Planetas ubicados dentro de un signo interceptado. Su energía psicológica específica no tiene acceso directo a la expresión exterior. Las casas que rigen resultan afectadas hasta que las cualidades interceptadas comienzan a integrarse conscientemente.
Un planeta interceptado actúa como un inquilino cuyo propietario (el regente del signo cúspide) debe abrir la puerta antes de que él pueda operar. Su energía existe y actúa, pero de manera más subterránea, menos accesible a la conciencia voluntaria. La frustración que genera proviene no de la casa que ocupa, sino de las casas que rige: esas áreas de vida se vuelven difusas, difíciles de activar deliberadamente.

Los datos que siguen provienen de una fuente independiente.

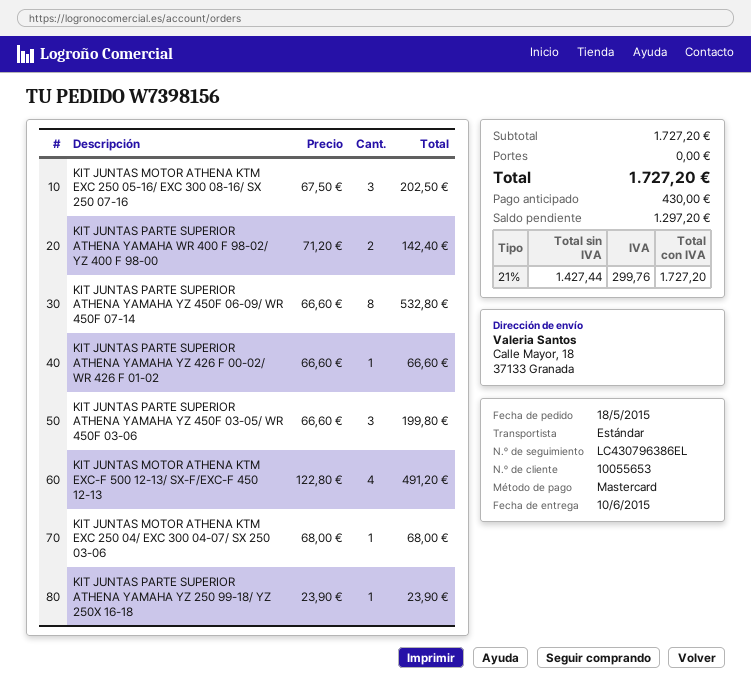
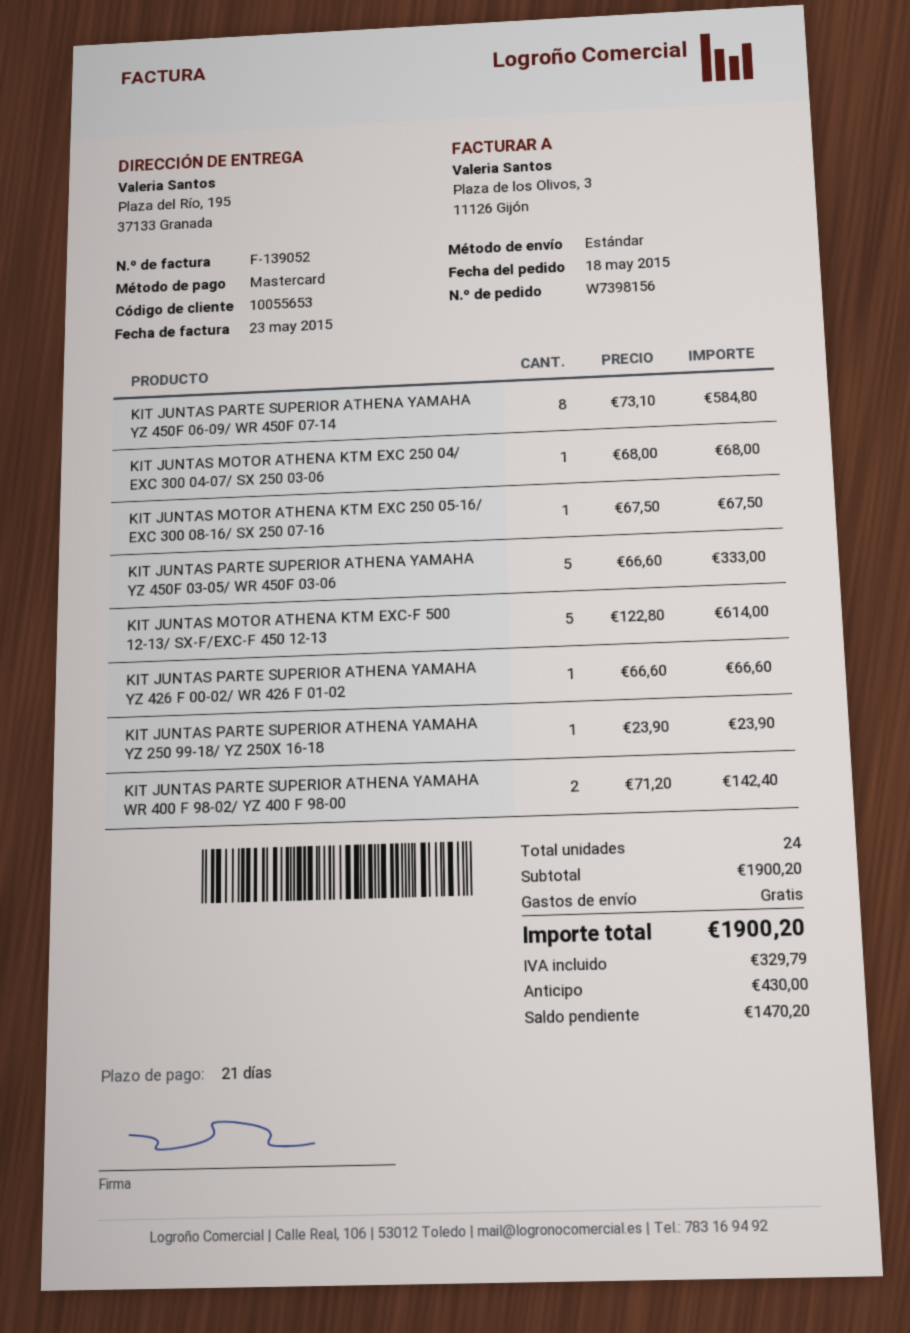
ship to: Calle Mayor, 18, 37133 Granada -> Plaza del Río, 195, 37133 Granada
KIT JUNTAS MOTOR ATHENA KTM EXC 250 05-16/ EXC 300 08-16/ SX 250 07-16: 3 x 67.50 = 202.50 -> 1 x 67.50 = 67.50
KIT JUNTAS PARTE SUPERIOR ATHENA YAMAHA YZ 450F 06-09/ WR 450F 07-14: 8 x 66.60 = 532.80 -> 8 x 73.10 = 584.80
KIT JUNTAS PARTE SUPERIOR ATHENA YAMAHA YZ 450F 03-05/ WR 450F 03-06: 3 x 66.60 = 199.80 -> 5 x 66.60 = 333.00
KIT JUNTAS MOTOR ATHENA KTM EXC-F 500 12-13/ SX-F/EXC-F 450 12-13: 4 x 122.80 = 491.20 -> 5 x 122.80 = 614.00
subtotal: 1727.20 -> 1900.20
tax: 299.76 -> 329.79
total: 1727.20 -> 1900.20
balance: 1297.20 -> 1470.20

El Sol interceptado indica dificultad para definir el propósito central de vida; la identidad se construye más desde dentro que desde el reconocimiento externo. La Luna interceptada señala necesidades emocionales intensas pero poco reconocidas por el entorno, lo que puede generar una vida afectiva subterránea, rica pero invisible para los demás.
Quirón, Urano, Neptuno y Plutón interceptados potencian su carácter inconsciente natural. Urano interceptado dificulta la expresión del genio individual y la ruptura con lo condicionado. Plutón interceptado suele expresarse como transformaciones profundas e involuntarias que el individuo vive desde dentro, sin poder proyectarlas hacia una regeneración visible en el mundo.